**TASK TO COMPLETE**
What you return must match the records below exactly, down to each character.

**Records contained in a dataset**
______________________________
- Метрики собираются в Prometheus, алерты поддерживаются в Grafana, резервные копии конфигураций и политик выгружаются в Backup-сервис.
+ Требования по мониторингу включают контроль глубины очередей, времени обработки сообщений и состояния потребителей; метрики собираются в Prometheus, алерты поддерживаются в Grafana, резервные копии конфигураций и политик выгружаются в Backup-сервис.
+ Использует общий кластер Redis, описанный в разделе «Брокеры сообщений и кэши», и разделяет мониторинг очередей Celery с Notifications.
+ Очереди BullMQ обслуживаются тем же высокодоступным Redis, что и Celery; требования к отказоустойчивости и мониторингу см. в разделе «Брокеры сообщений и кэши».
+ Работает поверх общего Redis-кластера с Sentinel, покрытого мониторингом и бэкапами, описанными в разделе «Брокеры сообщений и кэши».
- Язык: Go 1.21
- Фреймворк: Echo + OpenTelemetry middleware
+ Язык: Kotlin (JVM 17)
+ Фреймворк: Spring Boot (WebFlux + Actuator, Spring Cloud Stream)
______________________________
**RESPONSE BELOW**
- Метрики собираются в Prometheus, алерты поддерживаются в Grafana, резервные копии конфигураций и политик выгружаются в Backup-сервис.
+ Требования по мониторингу включают контроль глубины очередей, времени обработки сообщений и состояния потребителей; метрики собираются в Prometheus, алерты поддерживаются в Grafana, резервные копии конфигураций и политик выгружаются в Backup-сервис.
+ Использует общий кластер Redis, описанный в разделе «Брокеры сообщений и кэши», и разделяет мониторинг очередей Celery с Notifications.
+ Очереди BullMQ обслуживаются тем же высокодоступным Redis, что и Celery; требования к отказоустойчивости и мониторингу см. в разделе «Брокеры сообщений и кэши».
+ Работает поверх общего Redis-кластера с Sentinel, покрытого мониторингом и бэкапами, описанными в разделе «Брокеры сообщений и кэши».
- Язык: Go 1.21
- Фреймворк: Echo + OpenTelemetry middleware
+ Язык: Kotlin (JVM 17)
+ Фреймворк: Spring Boot (WebFlux + Actuator, Spring Cloud Stream)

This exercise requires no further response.